Georgia O’Keeffe, kesinlikle en iyi çiçek ve New Mexico manzaralarının ince ve bazen neredeyse soyut tasvirleriyle tanınır. Ancak Georgia O’Keeffe’nin sanat kariyerinde bazen gözden kaçırılan bir başka önemli bölüm daha var: New York dönemi.
Çeviren: Ayça Melis Aysel
O’Keeffe hayatının çoğunu New Mexico çölünde sessiz bir çiftlikte geçirdi, fakat birkaç yıl boyunca New York’un canlı, büyüyen metropolünün ortasında, oldukça zıt bir mahallede yaşadı. Fotoğrafçı, galeri sahibi, New York’un avangart sahnesinin itici gücü ve O’Keeffe’nin gelecekteki kocası olacak olan Alfred Stieglitz tarafından şehre davet edildi. New York’un ona göre bir yer olmadığına karar vermeden önce, birkaç harika şehir manzarası çizdi.
Yükselen gökdelenler çağında New York’a geldi ve bu gökdelenler şehir manzaralarında O’Keeffe’nin ana konusu oldu. Neredeyse hepsi uzun, dikey orantılara bağlı kalıyor, binaların anıtsal ölçeğini vurguluyor.
Bazı resimleri gökdelenlerin ihtişamını gösteriyor, özellikle geceleri, zengin bir şekilde aydınlatıldıklarında, neredeyse maddi olmayan ışık kuleleri. Fakat sanatçı, kendisinin de yaşadığı, Shelton Otel’i de cephesinin arkasından parıldayan parlak bir gün ışığında yakaladı. Fotografik efekti, mercek parlamasını sarı ve turuncu noktalar hâlinde resme dönüştürmesi de ilginç.
O’Keeffe, Presyonizm adlı Amerikan hareketinin bir parçasıydı, bazı soyutlamalar resmetmesine rağmen esas olarak gerçekliği tasvir etmeye bağlıydı ancak bazen sentezlenmiş, bazense çok dekoratif biçimde.
Ancak New York, Manhattan’ın silueti değildir ve kesinlikle o günlerde de öyle değildi. O’Keeffe yalnızca kaldığı oteli değil, aynı zamanda fabrika bacalarının hâkim olduğu manzarayı da penceresinden resmetti.

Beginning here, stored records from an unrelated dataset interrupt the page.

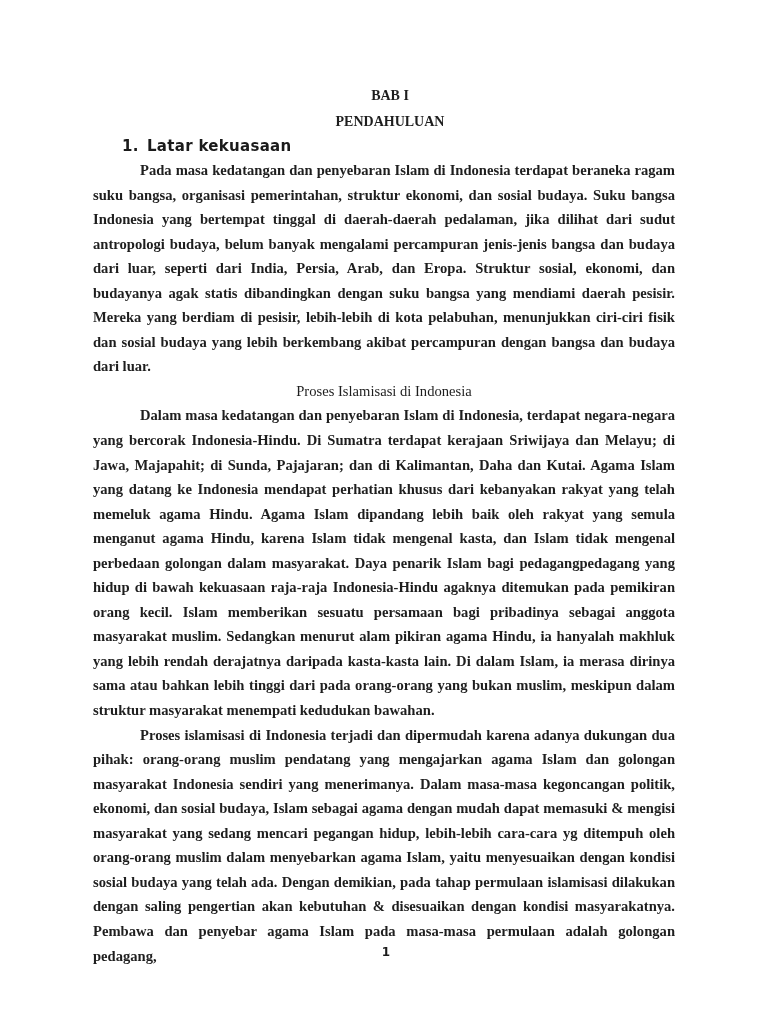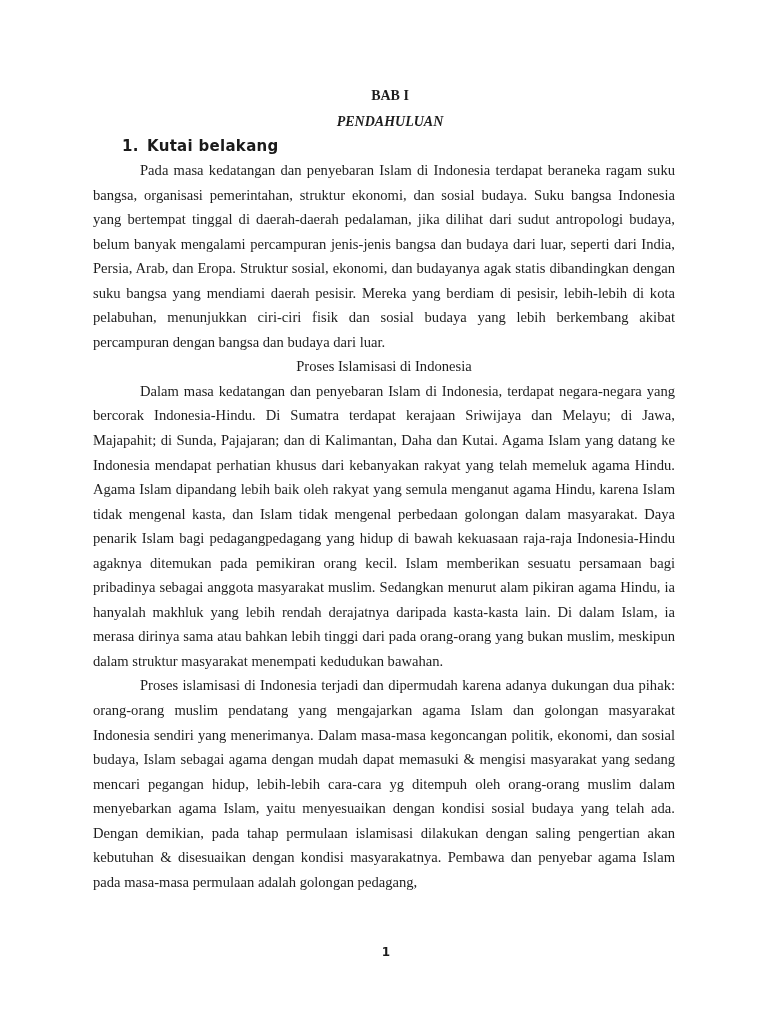--- a/index.html
+++ b/index.html
@@ -42,7 +42,6 @@
   }
   .chapter-title.second {
     margin-top: 2px;
-    font-style: italic;
   }
   .section-heading {
     font-family: "DejaVu Sans", "Liberation Sans", sans-serif;

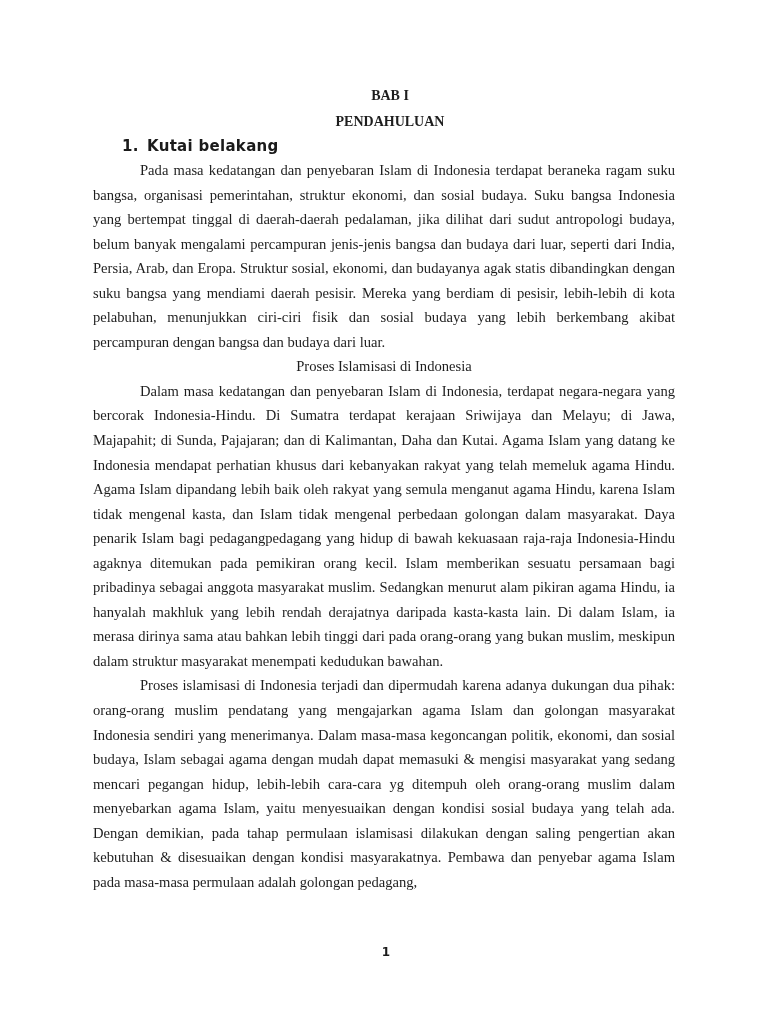--- a/index.html
+++ b/index.html
@@ -86,7 +86,7 @@
   <div class="content">
     <h1 class="chapter-title">BAB I</h1>
     <h2 class="chapter-title second">PENDAHULUAN</h2>
-    <h3 class="section-heading"><span class="num">1.</span><span>Kutai belakang</span></h3>
+    <h3 class="section-heading"><span class="num">1.</span><span>Latar kekuasaan</span></h3>
     <p class="para">Pada masa kedatangan dan penyebaran Islam di Indonesia terdapat beraneka ragam suku bangsa, organisasi pemerintahan, struktur ekonomi, dan sosial budaya. Suku bangsa Indonesia yang bertempat tinggal di daerah-daerah pedalaman, jika dilihat dari sudut antropologi budaya, belum banyak mengalami percampuran jenis-jenis bangsa dan budaya dari luar, seperti dari India, Persia, Arab, dan Eropa. Struktur sosial, ekonomi, dan budayanya agak statis dibandingkan dengan suku bangsa yang mendiami daerah pesisir. Mereka yang berdiam di pesisir, lebih-lebih di kota pelabuhan, menunjukkan ciri-ciri fisik dan sosial budaya yang lebih berkembang akibat percampuran dengan bangsa dan budaya dari luar.</p>
     <p class="subheading">Proses Islamisasi di Indonesia</p>
     <p class="para">Dalam masa kedatangan dan penyebaran Islam di Indonesia, terdapat negara-negara yang bercorak Indonesia-Hindu. Di Sumatra terdapat kerajaan Sriwijaya dan Melayu; di Jawa, Majapahit; di Sunda, Pajajaran; dan di Kalimantan, Daha dan Kutai. Agama Islam yang datang ke Indonesia mendapat perhatian khusus dari kebanyakan rakyat yang telah memeluk agama Hindu. Agama Islam dipandang lebih baik oleh rakyat yang semula menganut agama Hindu, karena Islam tidak mengenal kasta, dan Islam tidak mengenal perbedaan golongan dalam masyarakat. Daya penarik Islam bagi pedagangpedagang yang hidup di bawah kekuasaan raja-raja Indonesia-Hindu agaknya ditemukan pada pemikiran orang kecil. Islam memberikan sesuatu persamaan bagi pribadinya sebagai anggota masyarakat muslim. Sedangkan menurut alam pikiran agama Hindu, ia hanyalah makhluk yang lebih rendah derajatnya daripada kasta-kasta lain. Di dalam Islam, ia merasa dirinya sama atau bahkan lebih tinggi dari pada orang-orang yang bukan muslim, meskipun dalam struktur masyarakat menempati kedudukan bawahan.</p>

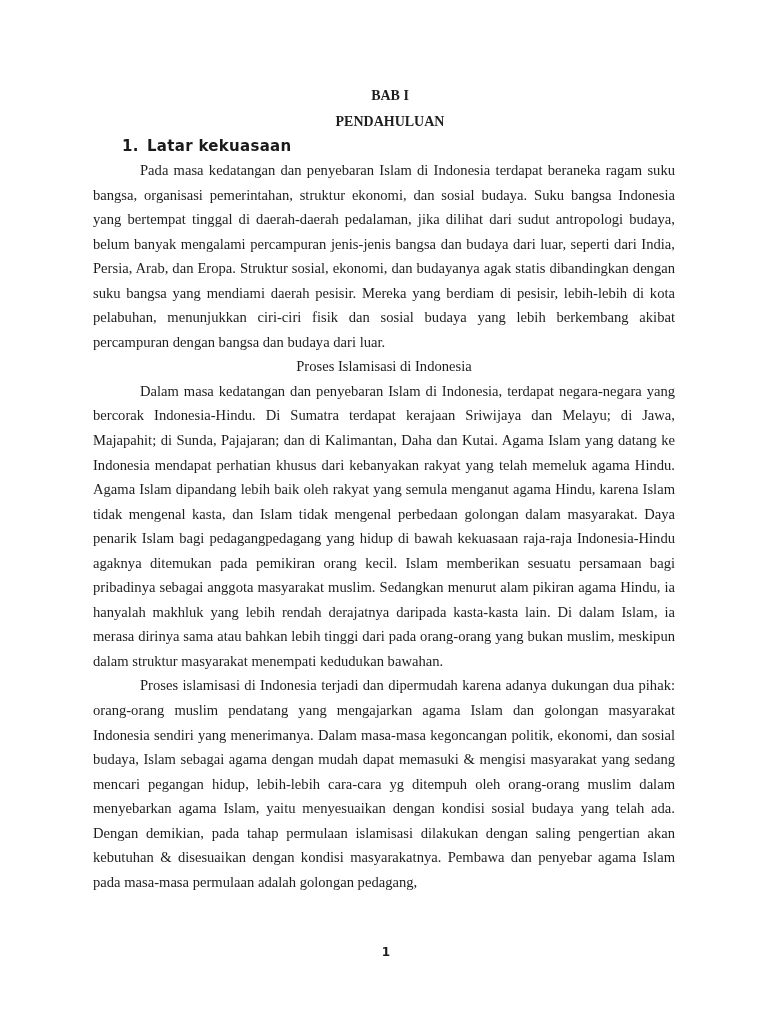--- a/index.html
+++ b/index.html
@@ -60,6 +60,7 @@
     margin: 0;
     text-align: justify;
     text-indent: 47px;
+    font-weight: bold;
   }
   p.subheading {
     margin: 0;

Şehre olan tüm hayranlığına rağmen, asıl ilgi alanı insan yapımı yapılar değil, doğaydı. New York’tayken bile gökdelenlerin tepeleri arasındaki küçük gökyüzü ve bulut parçalarını aradı. New Mexico’ya seyahat etmeye başladı ve sonunda orada sürekli yaşamaya karar verdi. Belki de bu kararı, şehir manzaralarının alımıyla ilgili vermek daha kolaydı. Sanatçı arkadaşları ona, insanların hakim olduğu bir ortamda, bir insan teması olduğunu düşündükleri gökdelenleri boyamak yerine çiçeklere bağlı kalmasını tavsiye ediyorlardı.